Soothing Yourself In Anxious Times
This headline caught my eye this week, and has been haunting me for a couple of days: An Anxious Nation (the original print headline). It really backs up a theme from my last blog entry on “Energy Up, Energy Down” with some sobering facts: the majority of people feel quite anxious daily. The New York Times piece outlines a lot of contributing factors, but let’s focus in on one major life trend: we never stop going. We now have the means to be connected/productive/sharing/consuming information all the time, and it even creates stress even when we choose not to, because we then worry might be missing out (the pernicious FOMO). As I mentioned in my last post, the article equated the new popularity of meditation centers with a driving need for respite from the endless stimuli we are bombarded with.
I joined one of these meditation centers over the winter, Inscape, in the Chelsea area. It’s spa-like and gorgeous, indeed very soothing, and good for beginner meditators like me. It costs about $21 to go for a half-hour group meditation.
On the down side: it was often a challenge to get there – I’d have to match the class to my schedule, and build in a little time for a commute even though it was close to my teaching studio (you certainly don’t want to have to rush out at the end), and it the cost added up.

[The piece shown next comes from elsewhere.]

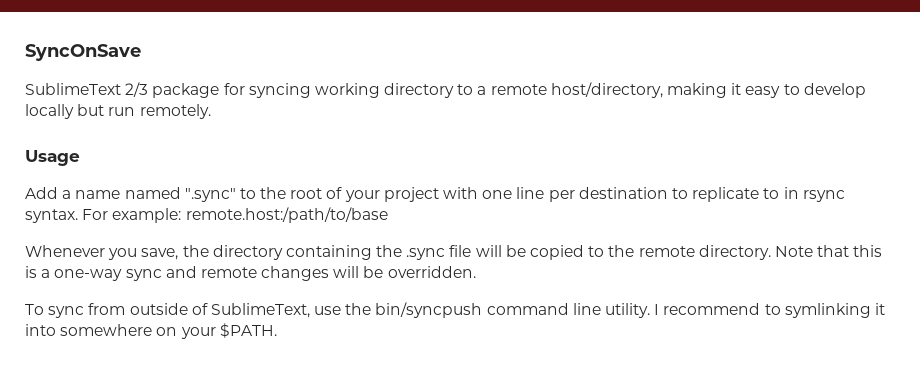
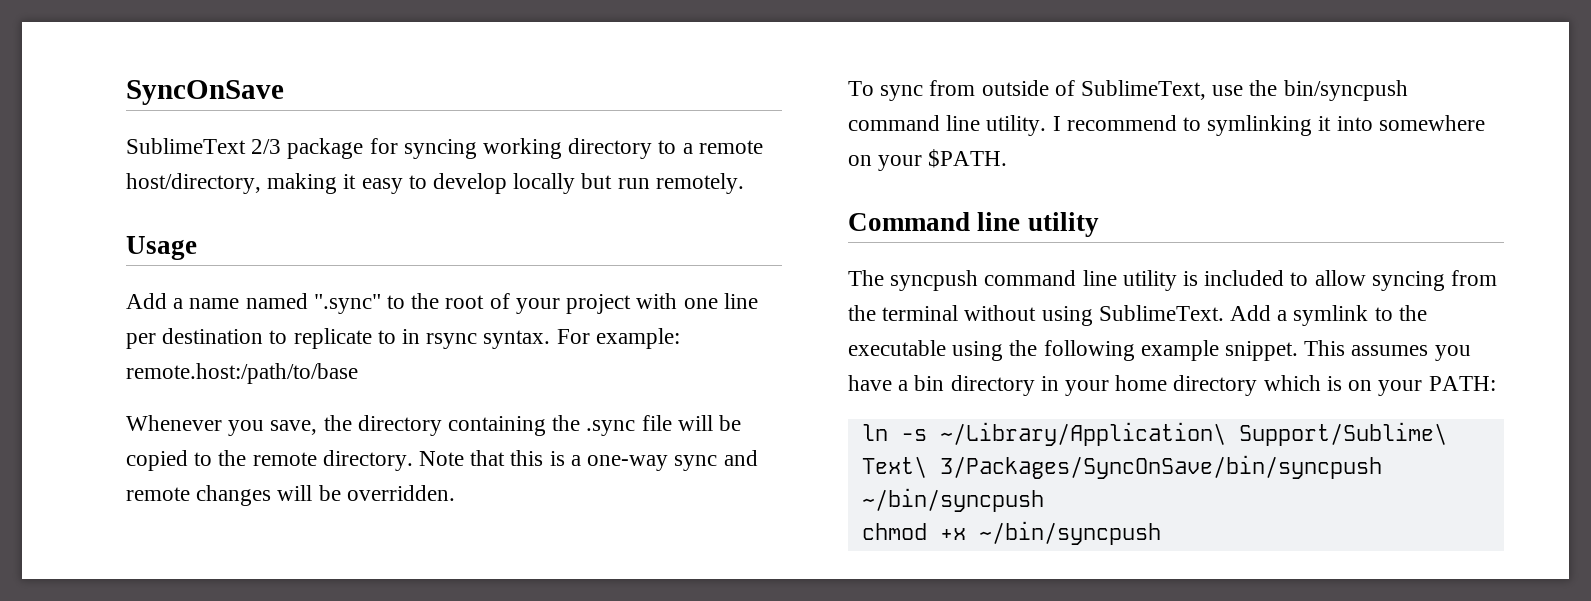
+ Command line utility
+ The syncpush command line utility is included to allow syncing from the terminal without using SublimeText. Add a symlink to the executable using the following example snippet. This assumes you have a bin directory in your home directory which is on your PATH:
+ ln -s ~/Library/Application\ Support/Sublime\ Text\ 3/Packages/SyncOnSave/bin/syncpush ~/bin/syncpush
+ chmod +x ~/bin/syncpush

In trying it for a few weeks, I realized I already use a similar tool already to quiet the mind – the Alexander Lie Down. It can be done anytime, anywhere, all you need to a space on the floor (ideally a hardwood floor with a bit of padding like a carpet or yoga mat is best) and a couple of paperback books to put beneath your head. You can do it for 3 minutes, 5 minutes, 10-15 (there’s the sweet spot of optimal length!), or up to 20 or 30. You can do it several times a day: to wake up and focus on the new day ahead; to press “reset” in the middle of the day after sitting a great deal; post-performance or workday to transition to your next activity; as part of a vocal or movement warm-up; or at night to settle down before sleep. You choose what works in your schedule and for your needs.
Some benefits: your nervous system can quiet down as you let the ground support your weight, rather than having to be engaged in coordinating balance and movement. Your mind can slow down as you direct attention throughout your body, noticing where excess strain as built up, and using your thought to invite the muscles to release. Your breath can return to easier coordination as the whole 3-dimensional torso expands. Gravity encourages your spine to lengthen, and the spongy discs between the vertebrae to be bathed in fluid. It’s rejuvenating, calming and yet you keep your eyes open and stay connected to the world around you, so can easily transition into activity when you finish. Many students of AT have reported that doing lie downs has been a great relief, and an effective antidote to their racing mind and body. Sometimes it's hard at first to be still and stop - be assured that very short lie downs are absolutely fine, and get up when you need to.
You can find a number of guided lie-downs online that can talk you through the Alexander process, but they are absolutely DIY once you get the hang of it (Click here and scroll to the bottom of this page to find some I like by Carolyn Nicholls.) No cost, no equipment needed. From the sound of things, we need these tools now more than ever. Consider giving yourself this gift of 10 minutes - or 3 - of quiet today. Meet yourself on the floor for a few, and experience a different sort of connectivity – to yourself.